Aim of the exercise -
Please reproduce, exactly and with nothing else, every line from the one containing "[83,471,163,484] Consider too, ->" through the last line of the records below.

+++ Information given

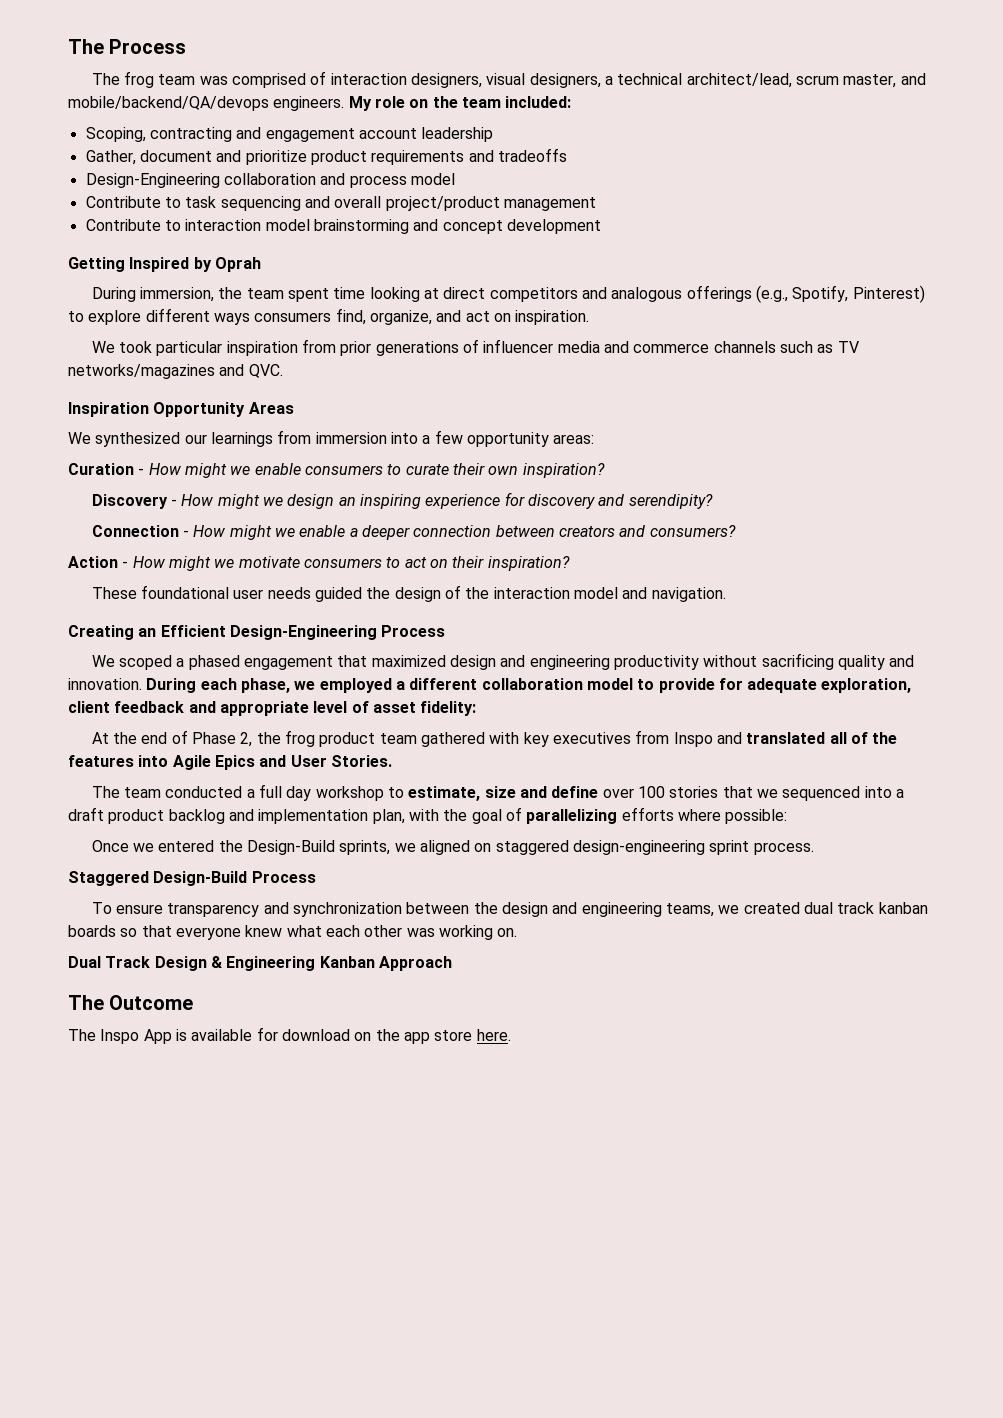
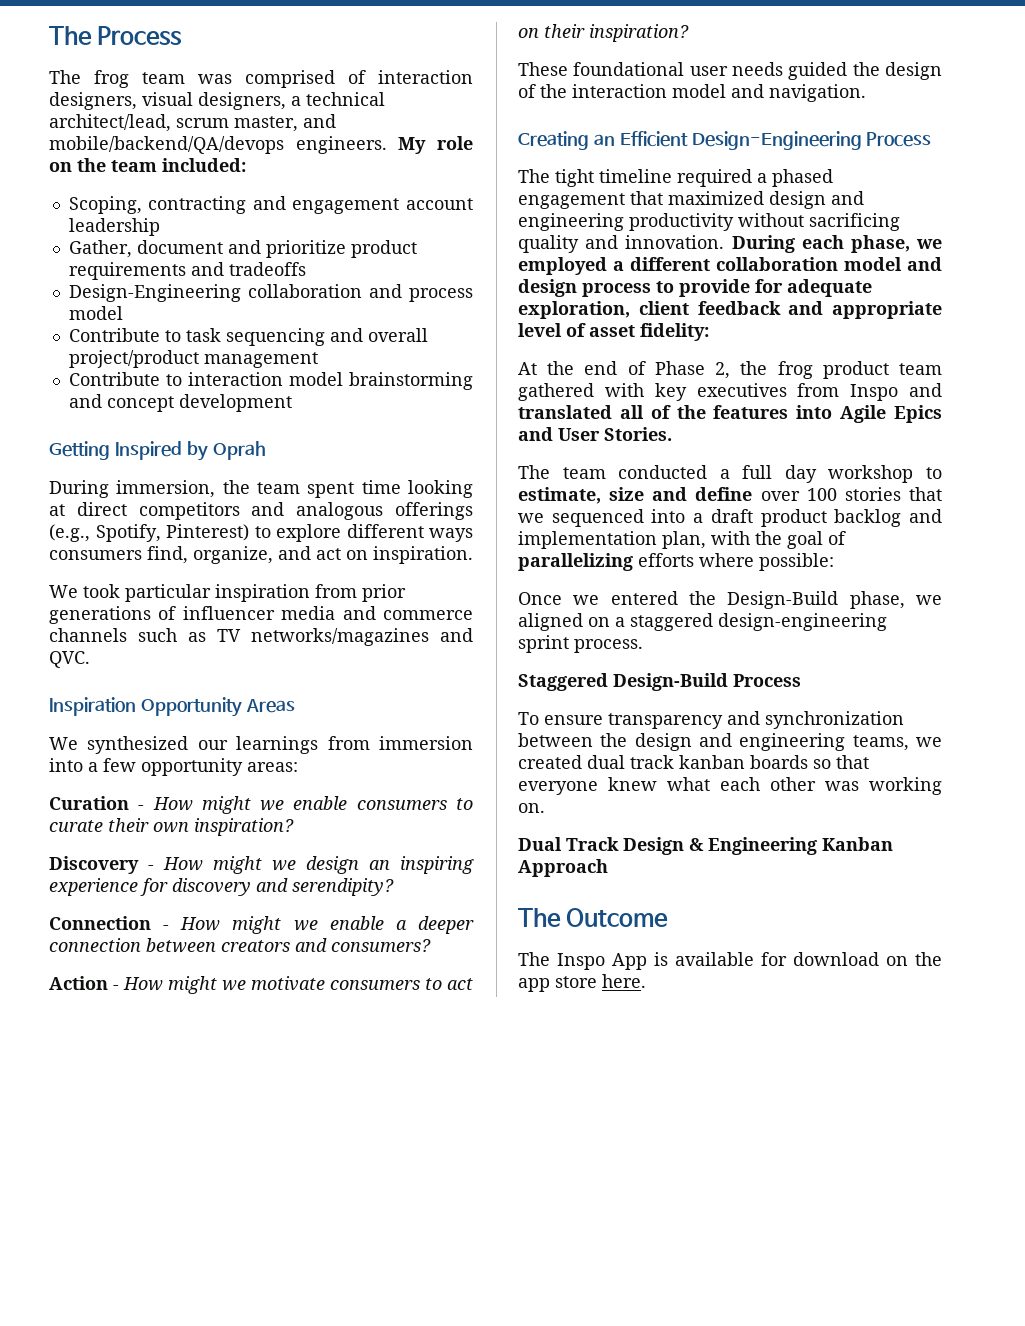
[91,655,173,670] We scoped -> [518,169,752,187] The tight timeline required
(633, 684) none -> [907,257,942,271] [518,279,651,297] and design process
[339,840,391,855] sprints, -> [849,591,905,609] phase,
(492, 847) none -> [615,617,625,627] a

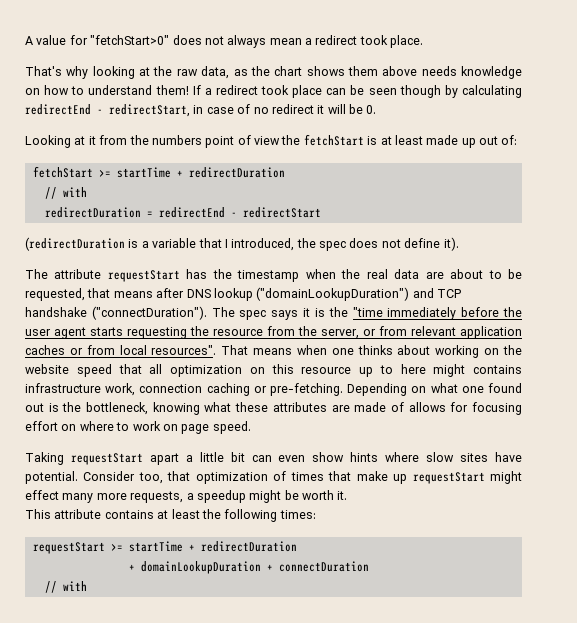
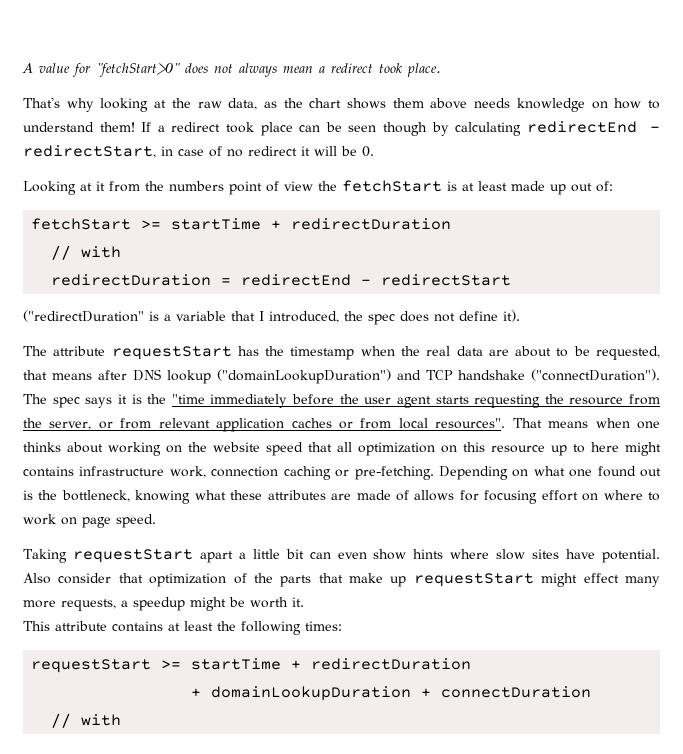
[25,237,125,251] (redirectDuration -> [23,310,144,322] ("redirectDuration"
[83,471,163,484] Consider too, -> [23,573,112,584] Also consider
[290,472,324,481] times -> [253,573,312,587] the parts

++++++

Result of the task -
[83,471,163,484] Consider too, -> [23,573,112,584] Also consider
[290,472,324,481] times -> [253,573,312,587] the parts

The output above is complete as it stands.